Koutzii - Trata-se da reiteração do uso de métodos pelos quais os fins
justificam os meios. Mas temos de saber que os meios alteram os fins. A vitória
e as dificuldades eram tão grandes que algumas estratégias e a forma de garantir
a maioria no Congresso determinaram a produção de métodos inaceitáveis. Podem me
explicar cem vezes essa racionalidade política, mas não vou aceitar.
ZH - Sua decisão, então, é um ato político.
Koutzii - Quero produzir uma pequena perplexidade, um mal-estar. No Rio Grande
do Sul, sei que dão bola. Estou tão revoltado que preciso de um tempo para
analisar o quadro. O problema é que estamos entrando numa época eleitoral, na
qual o domínio é do pragmatismo. Ou falo sobre o dilema dos nossos desafios ou
prefiro calar a boca.
ZH - Esse dilema é uma espécie de esperança no PT?

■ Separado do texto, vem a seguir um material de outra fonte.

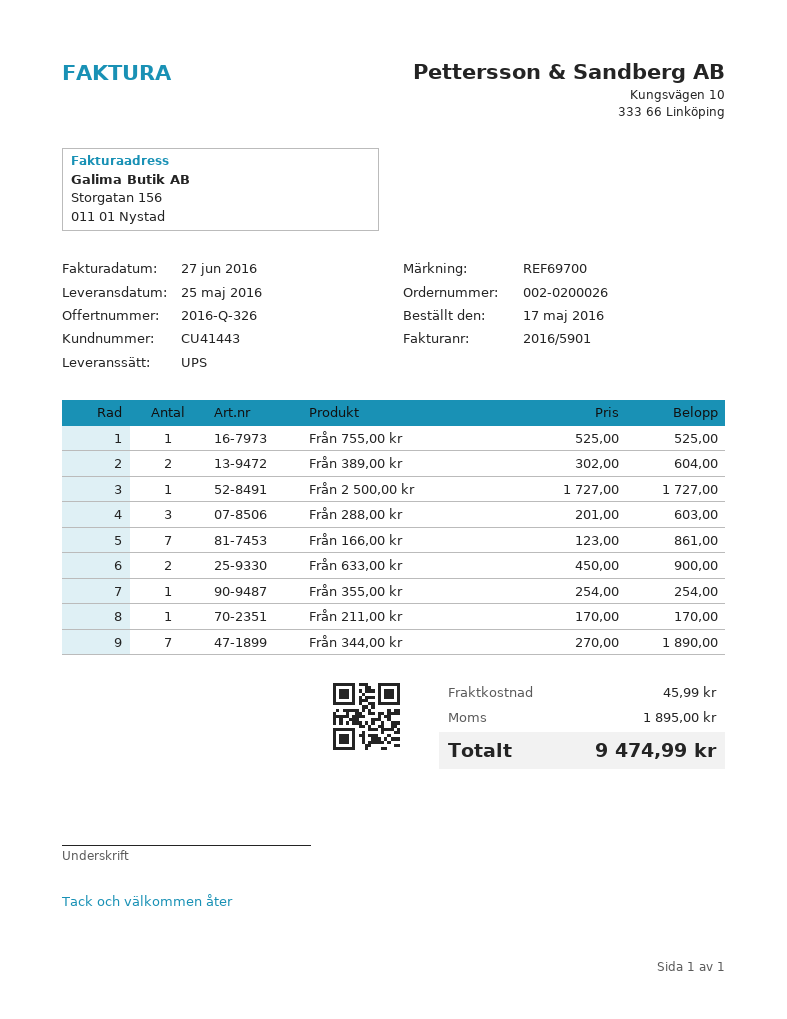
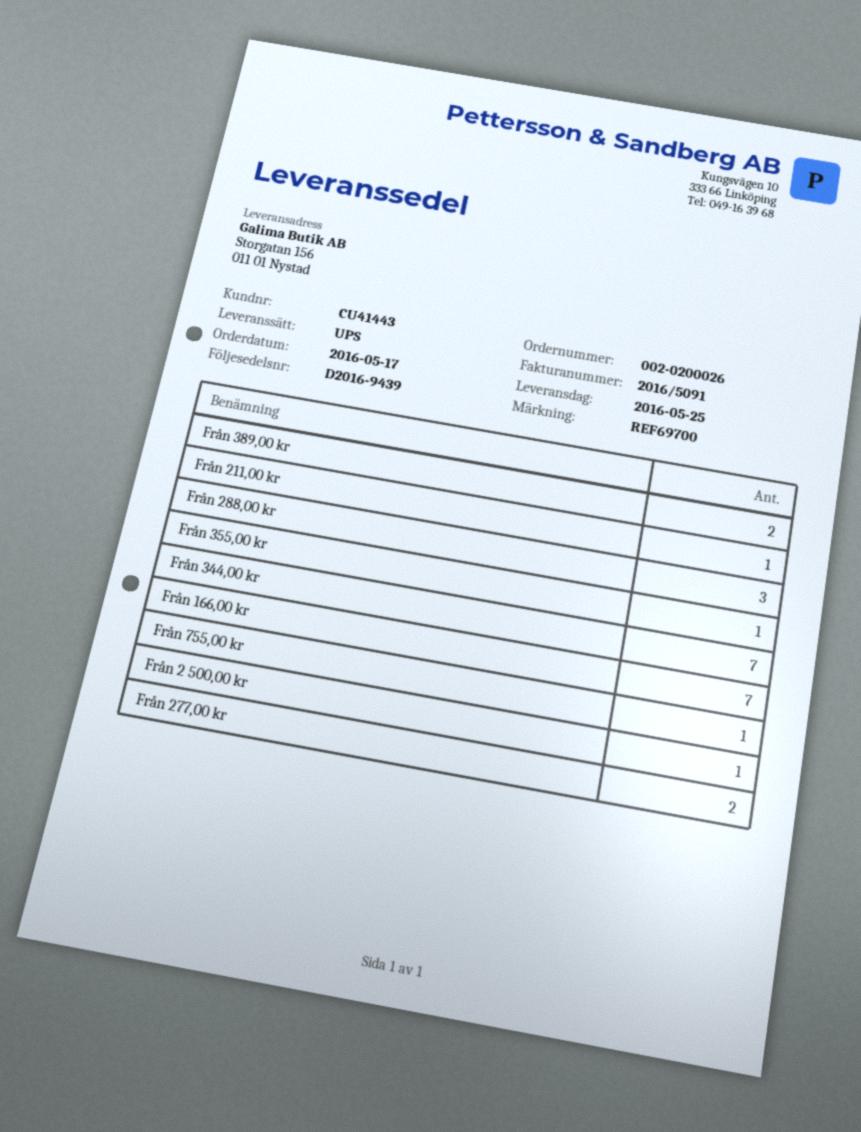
invoice number: 2016/5901 -> 2016/5091
Från 633,00 kr: 2 -> none
Från 277,00 kr: none -> 2

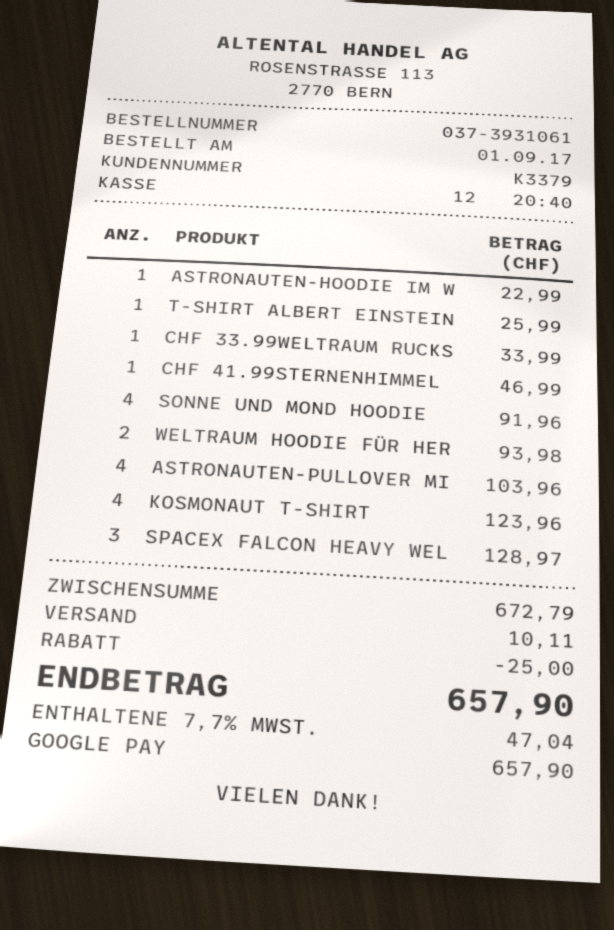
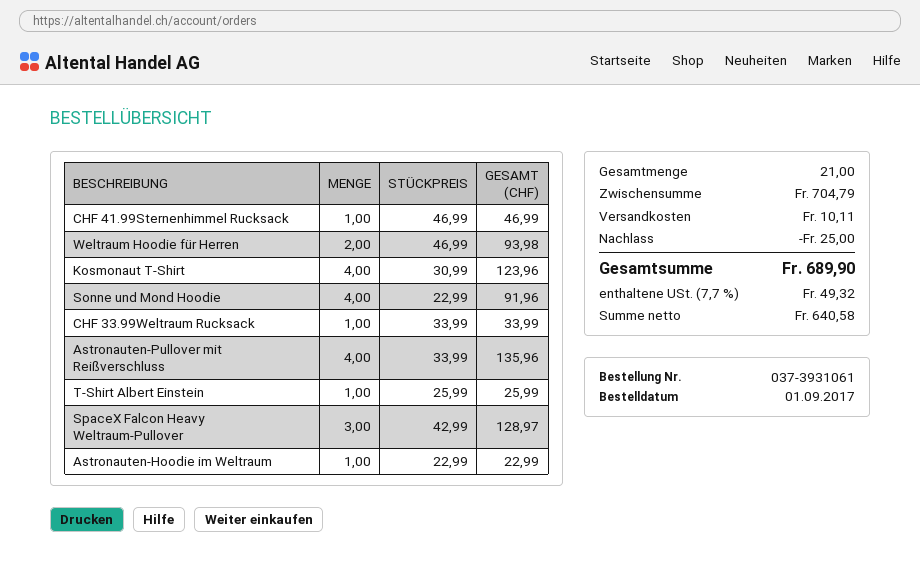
ASTRONAUTEN-PULLOVER MI: 4 for 103.96 -> 4 for 135.96
subtotal: 672.79 -> 704.79
tax: 7.7% = 47.04 -> 7.7% = 49.32
total: 657.90 -> 689.90

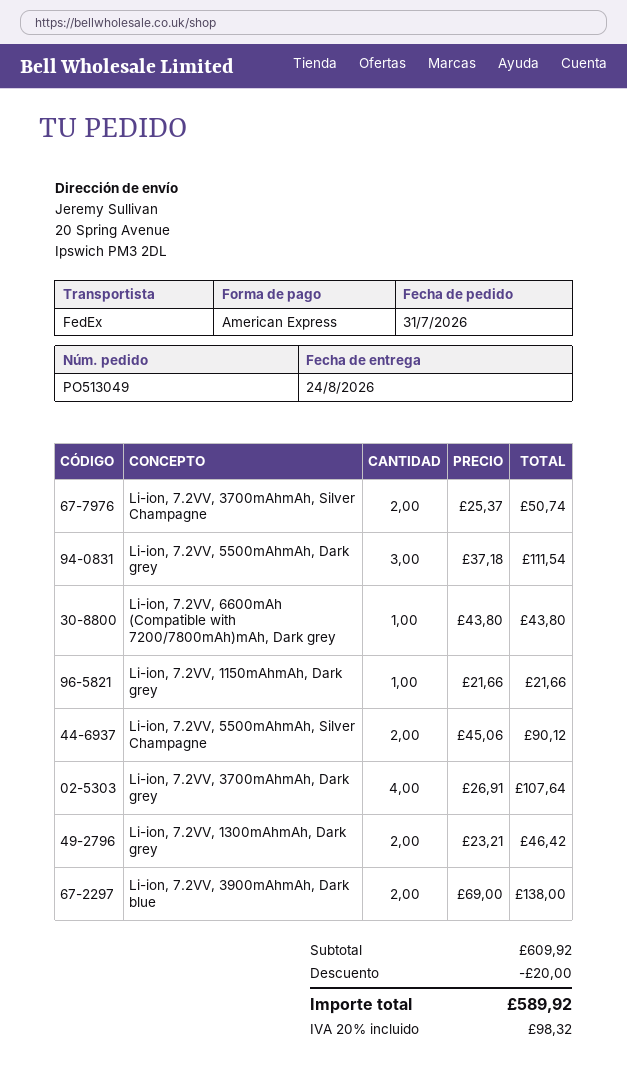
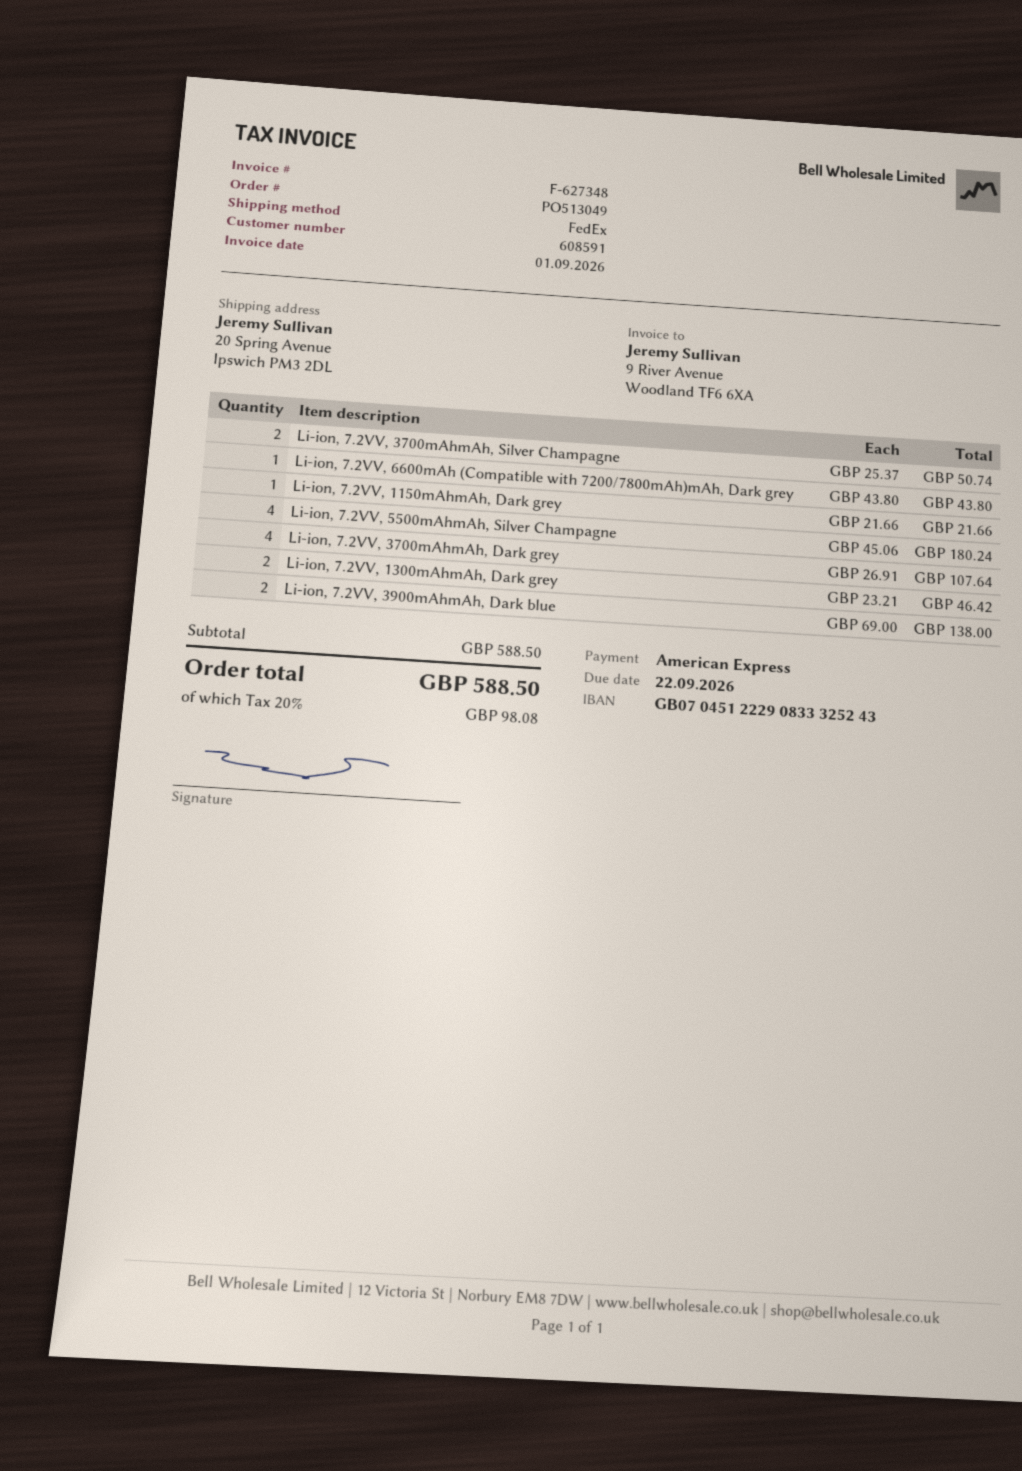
Li-ion, 7.2VV, 5500mAhmAh, Dark grey: 3 x 37.18 = 111.54 -> none
Li-ion, 7.2VV, 5500mAhmAh, Silver Champagne: 2 x 45.06 = 90.12 -> 4 x 45.06 = 180.24
subtotal: 609.92 -> 588.50
discount: 20.00 -> none
tax: 20% = 98.32 -> 20% = 98.08
total: 589.92 -> 588.50

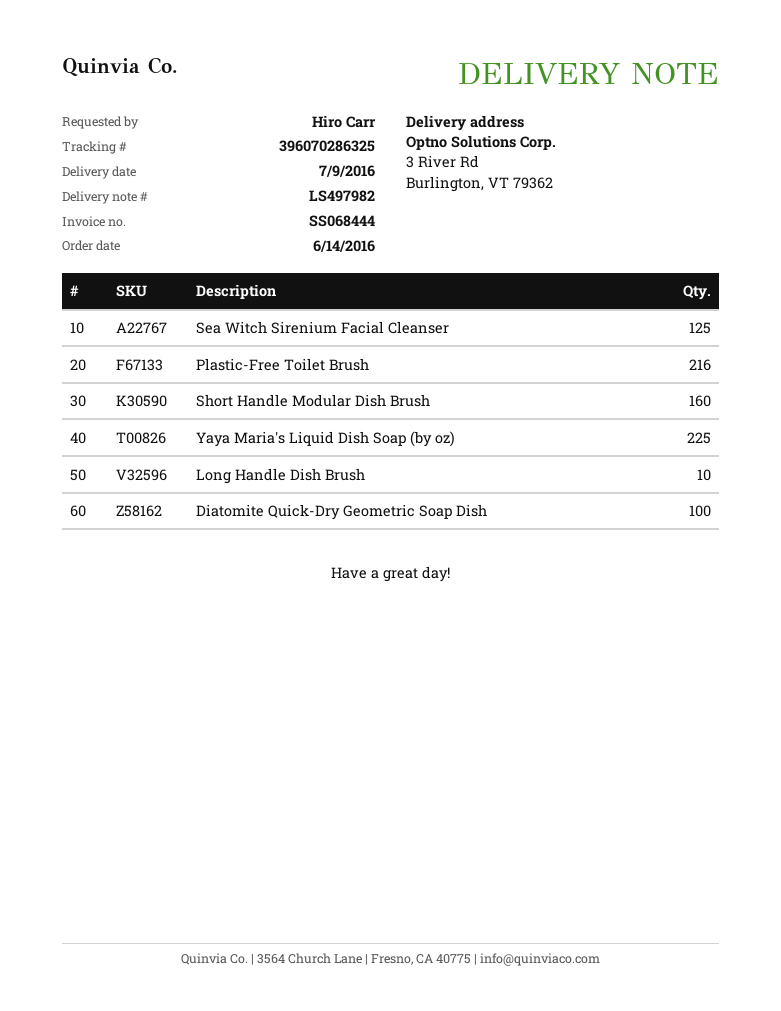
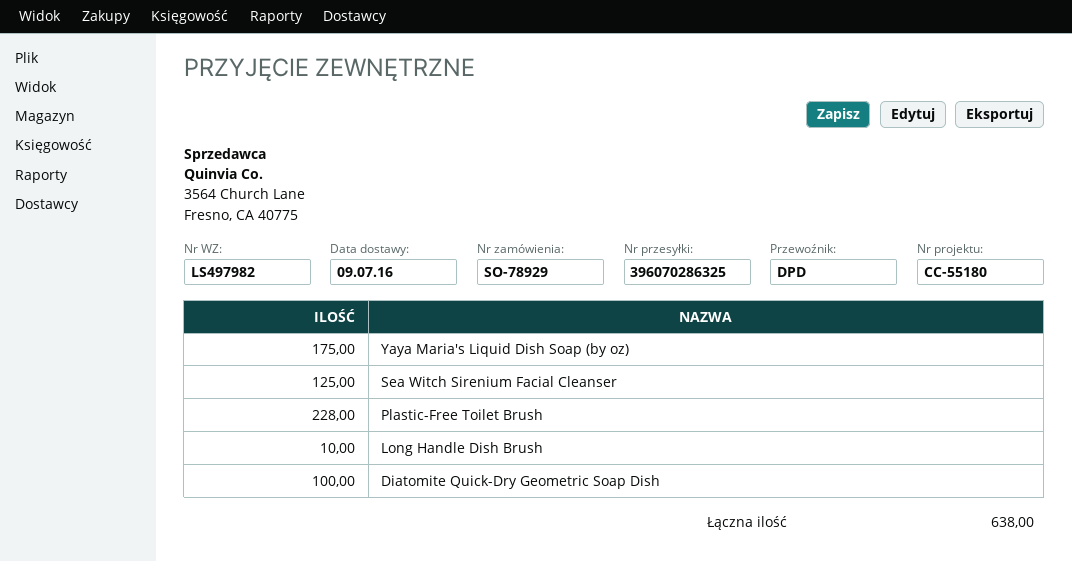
Plastic-Free Toilet Brush: 216 -> 228
Short Handle Modular Dish Brush: 160 -> none
Yaya Maria's Liquid Dish Soap (by oz): 225 -> 175

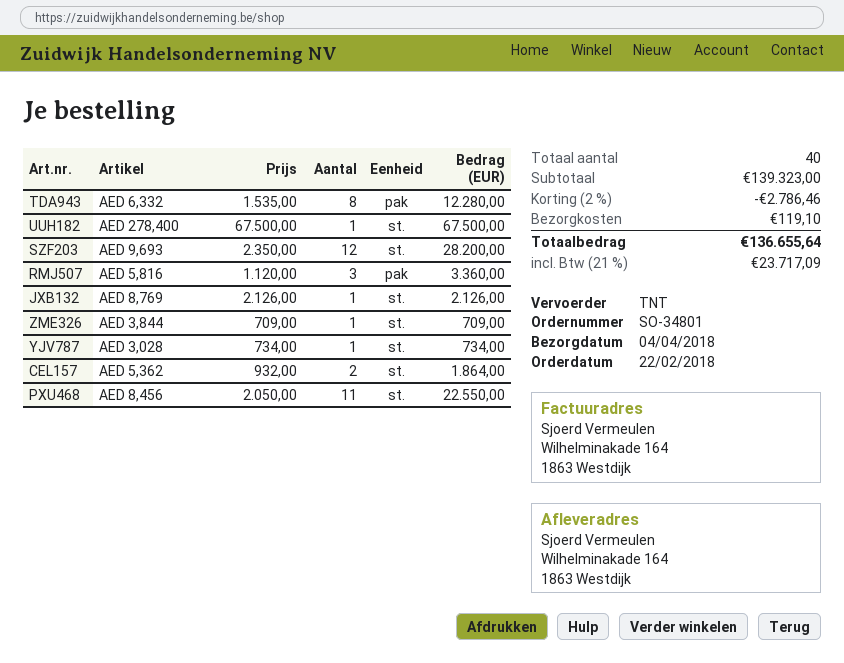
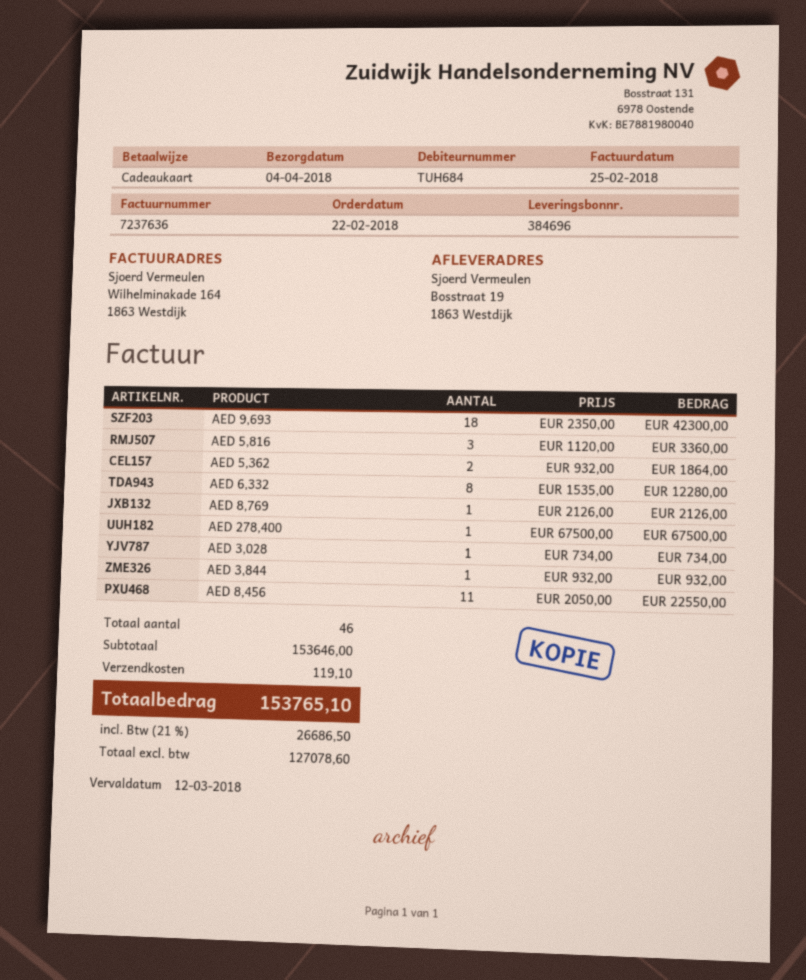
ship to: Wilhelminakade 164, 1863 Westdijk -> Bosstraat 19, 1863 Westdijk
AED 9,693: 12 x 2350.00 = 28200.00 -> 18 x 2350.00 = 42300.00
AED 3,844: 1 x 709.00 = 709.00 -> 1 x 932.00 = 932.00
total quantity: 40 -> 46
subtotal: 139323.00 -> 153646.00
discount: 2% = 2786.46 -> none
tax: 21% = 23717.09 -> 21% = 26686.50
total: 136655.64 -> 153765.10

Koutzii - A situação é tão trágica que só há duas saídas: ou a direção nacional
atua fortemente ou fica uma coisa morna, a mesma que nos trouxe até aqui. A
primeira oportunidade de agir havia sido a eleição interna, em outubro. A casa
havia caído, assuntos graves estavam na agenda e os petistas foram votar. Mas
qual foi o resultado? Uma modificação na correlação de forças insuficiente para
dar um novo rumo para o PT.
ZH - Qual a possibilidade de reeleição de Lula?
Koutzii - A possibilidade existe. O governo tem méritos. Podemos ter muitas
semelhanças com o governo Fernando Henrique Cardoso na política econômica, mas
não em outras áreas. O governo do PT possibilitou um novo quadro político na
América Latina, parou as privatizações, reforçou a Petrobras e a construção de
navios e plataformas de petróleo aqui. O partido vai para a disputa com um
argumento muito forte: as grandes desigualdades brasileiras não deixaram de
existir por causa do escândalo.
ZH - O que o senhor diria a outros petistas inconformados?
Koutzii - Não podemos perder o espírito crítico que nos levou a integrar esse
projeto, senão ele vai para o vinagre. O PT está num processo de mutação
genética para pior. Seria importante enfrentar a dor, mexer e consertar as
coisas para reacender a chama da esperança.